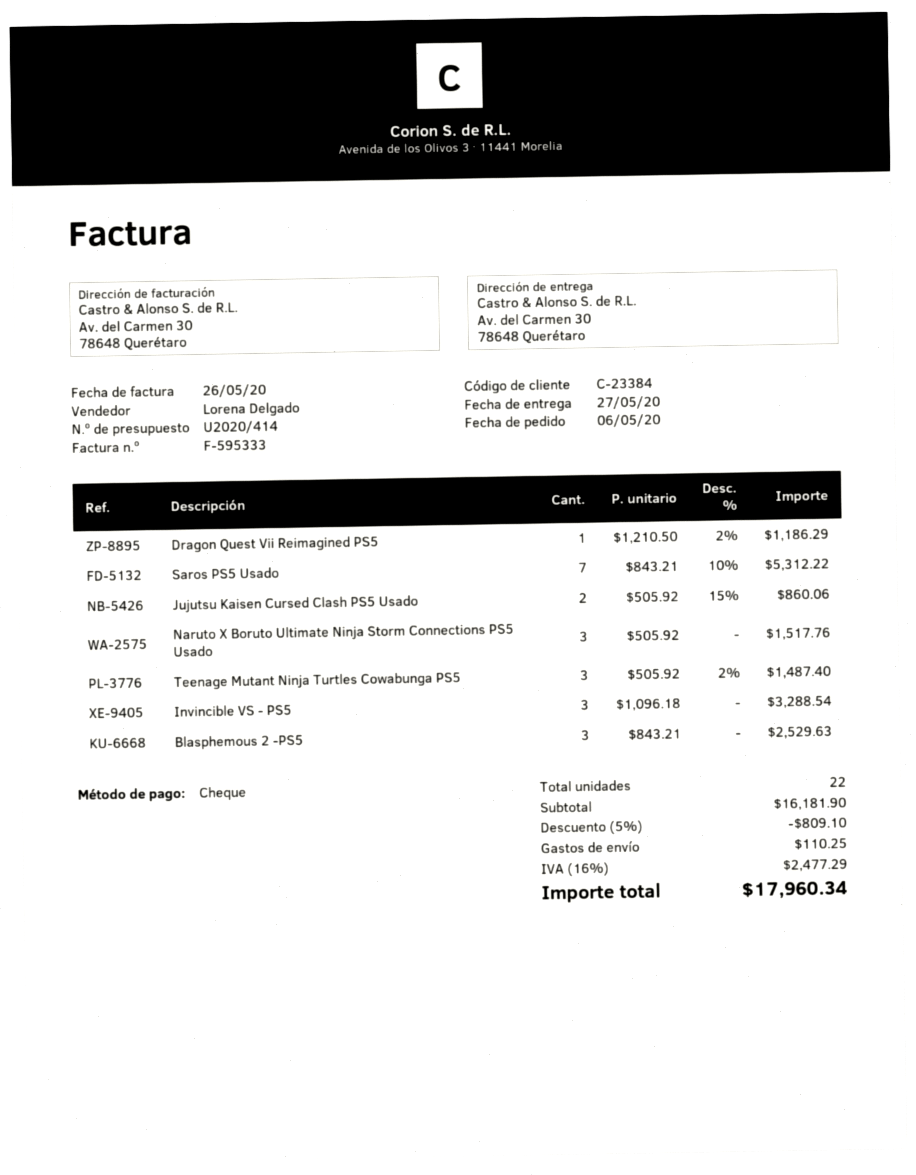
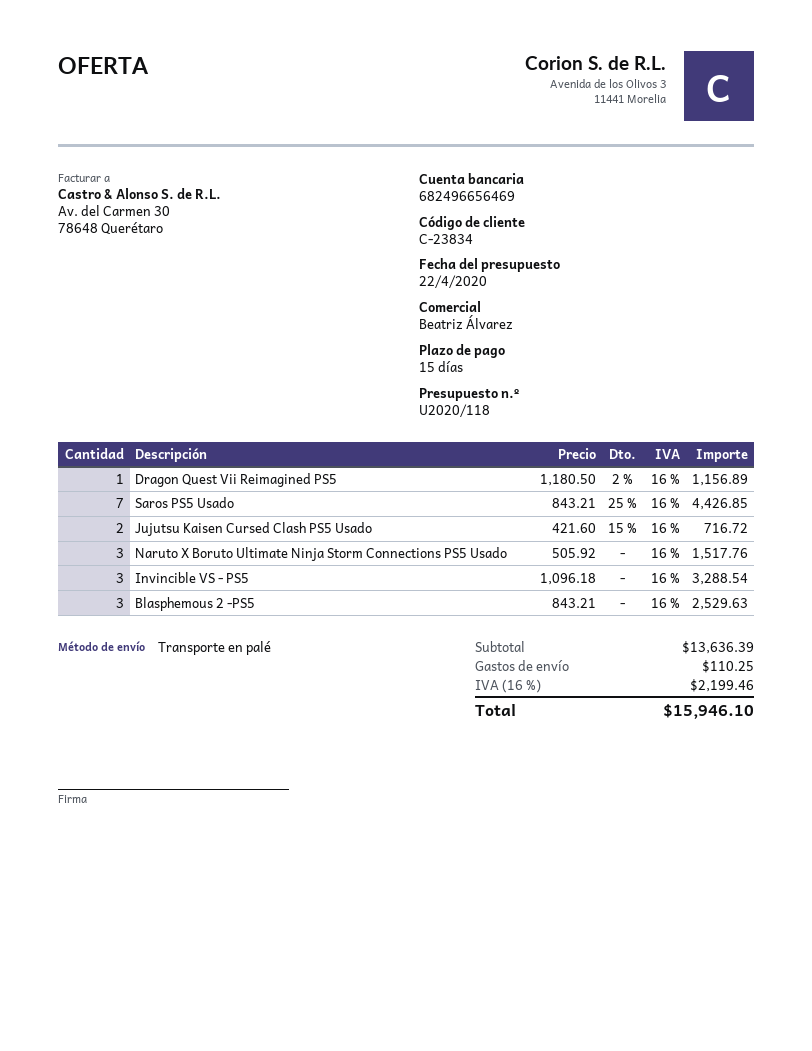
quote number: U2020/414 -> U2020/118
customer number: C-23384 -> C-23834
sales rep: Lorena Delgado -> Beatriz Álvarez
Dragon Quest Vii Reimagined PS5: 1 x 1210.50 - 2% = 1186.29 -> 1 x 1180.50 - 2% = 1156.89
Saros PS5 Usado: 7 x 843.21 - 10% = 5312.22 -> 7 x 843.21 - 25% = 4426.85
Jujutsu Kaisen Cursed Clash PS5 Usado: 2 x 505.92 - 15% = 860.06 -> 2 x 421.60 - 15% = 716.72
Teenage Mutant Ninja Turtles Cowabunga PS5: 3 x 505.92 - 2% = 1487.40 -> none
subtotal: 16181.90 -> 13636.39
discount: 5% = 809.10 -> none
tax: 16% = 2477.29 -> 16% = 2199.46
total: 17960.34 -> 15946.10

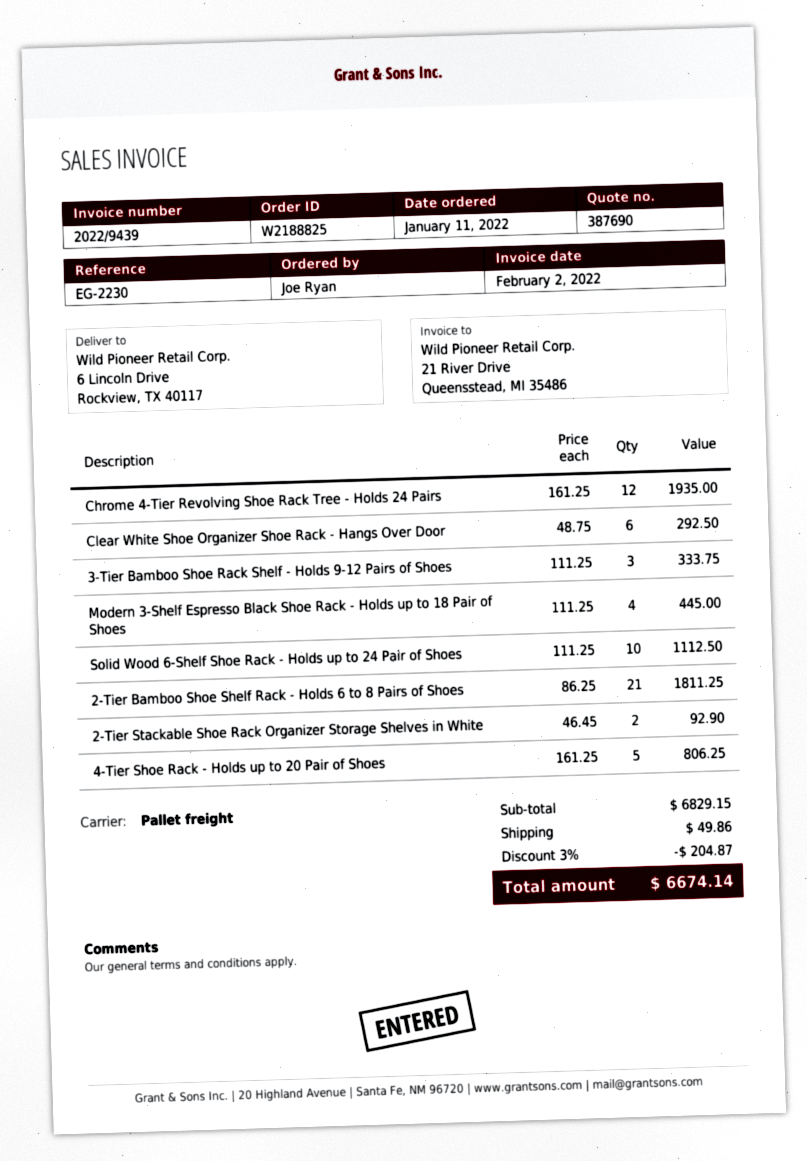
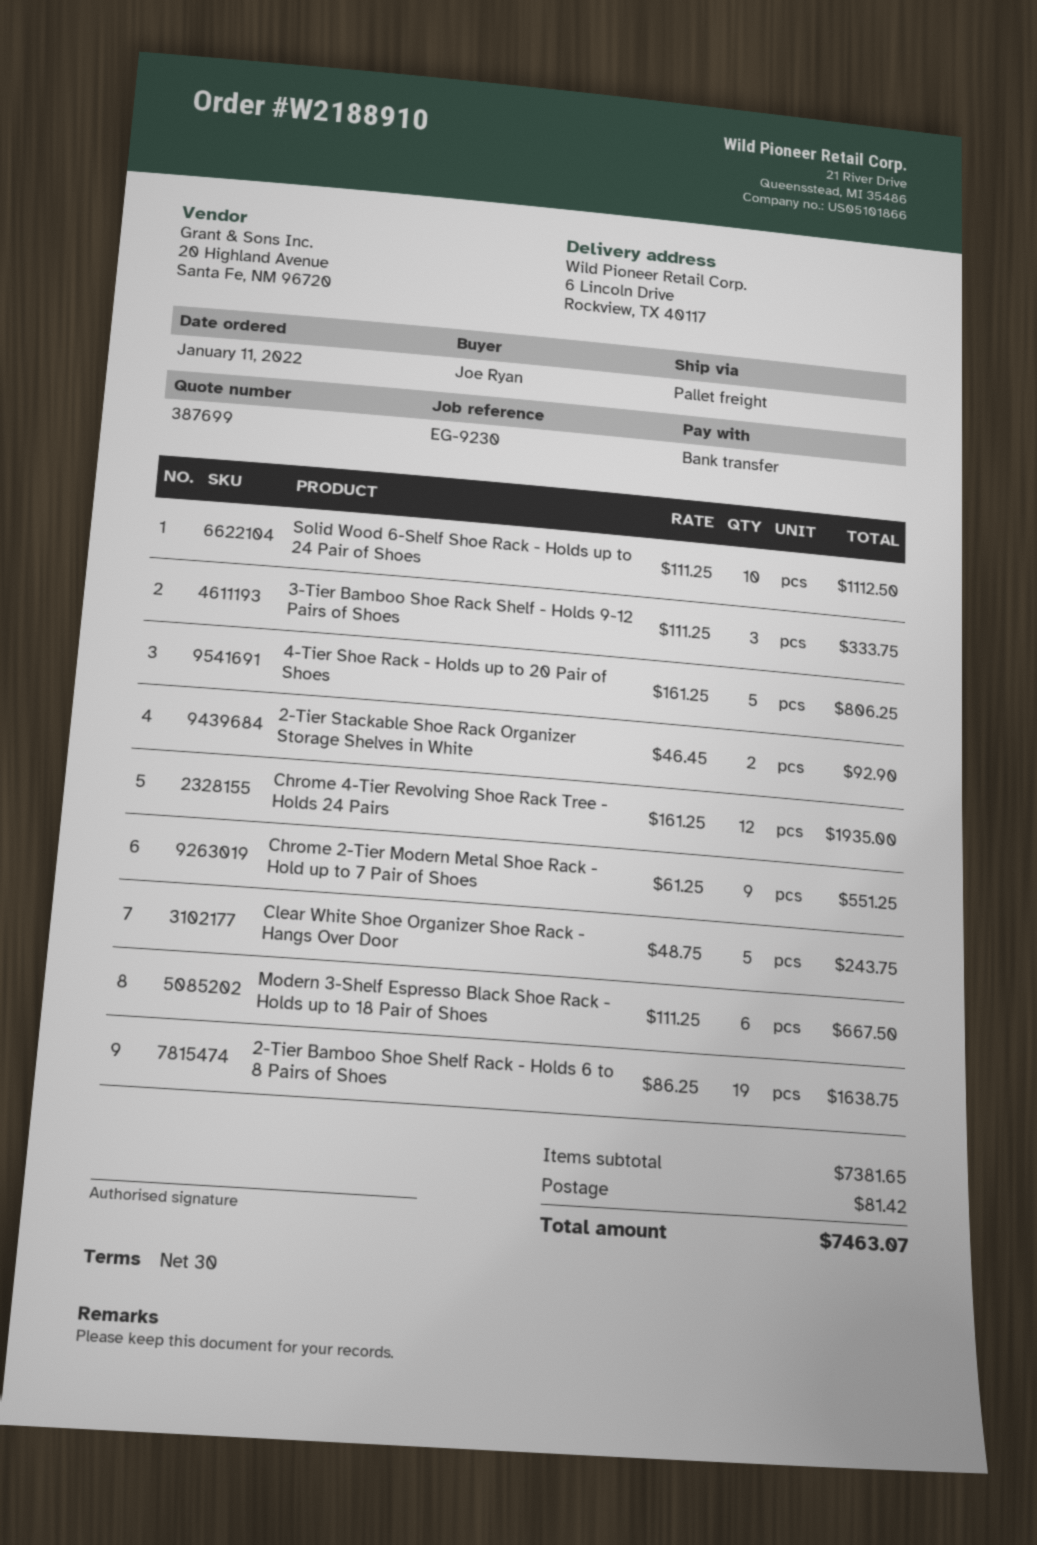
quote number: 387690 -> 387699
order number: W2188825 -> W2188910
reference: EG-2230 -> EG-9230
Clear White Shoe Organizer Shoe Rack - Hangs Over Door: 6 x 48.75 = 292.50 -> 5 x 48.75 = 243.75
Modern 3-Shelf Espresso Black Shoe Rack - Holds up to 18 Pair of Shoes: 4 x 111.25 = 445.00 -> 6 x 111.25 = 667.50
2-Tier Bamboo Shoe Shelf Rack - Holds 6 to 8 Pairs of Shoes: 21 x 86.25 = 1811.25 -> 19 x 86.25 = 1638.75
Chrome 2-Tier Modern Metal Shoe Rack - Hold up to 7 Pair of Shoes: none -> 9 x 61.25 = 551.25
subtotal: 6829.15 -> 7381.65
discount: 3% = 204.87 -> none
shipping: 49.86 -> 81.42
total: 6674.14 -> 7463.07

Work item: Print nothing but the lines above starting with the line that contains "sales rep: Lorena Delgado -> Beatriz Álvarez" and going on through the line that contains "Clear White Shoe". Leave out the pictures.

Output of the task:
sales rep: Lorena Delgado -> Beatriz Álvarez
Dragon Quest Vii Reimagined PS5: 1 x 1210.50 - 2% = 1186.29 -> 1 x 1180.50 - 2% = 1156.89
Saros PS5 Usado: 7 x 843.21 - 10% = 5312.22 -> 7 x 843.21 - 25% = 4426.85
Jujutsu Kaisen Cursed Clash PS5 Usado: 2 x 505.92 - 15% = 860.06 -> 2 x 421.60 - 15% = 716.72
Teenage Mutant Ninja Turtles Cowabunga PS5: 3 x 505.92 - 2% = 1487.40 -> none
subtotal: 16181.90 -> 13636.39
discount: 5% = 809.10 -> none
tax: 16% = 2477.29 -> 16% = 2199.46
total: 17960.34 -> 15946.10

quote number: 387690 -> 387699
order number: W2188825 -> W2188910
reference: EG-2230 -> EG-9230
Clear White Shoe Organizer Shoe Rack - Hangs Over Door: 6 x 48.75 = 292.50 -> 5 x 48.75 = 243.75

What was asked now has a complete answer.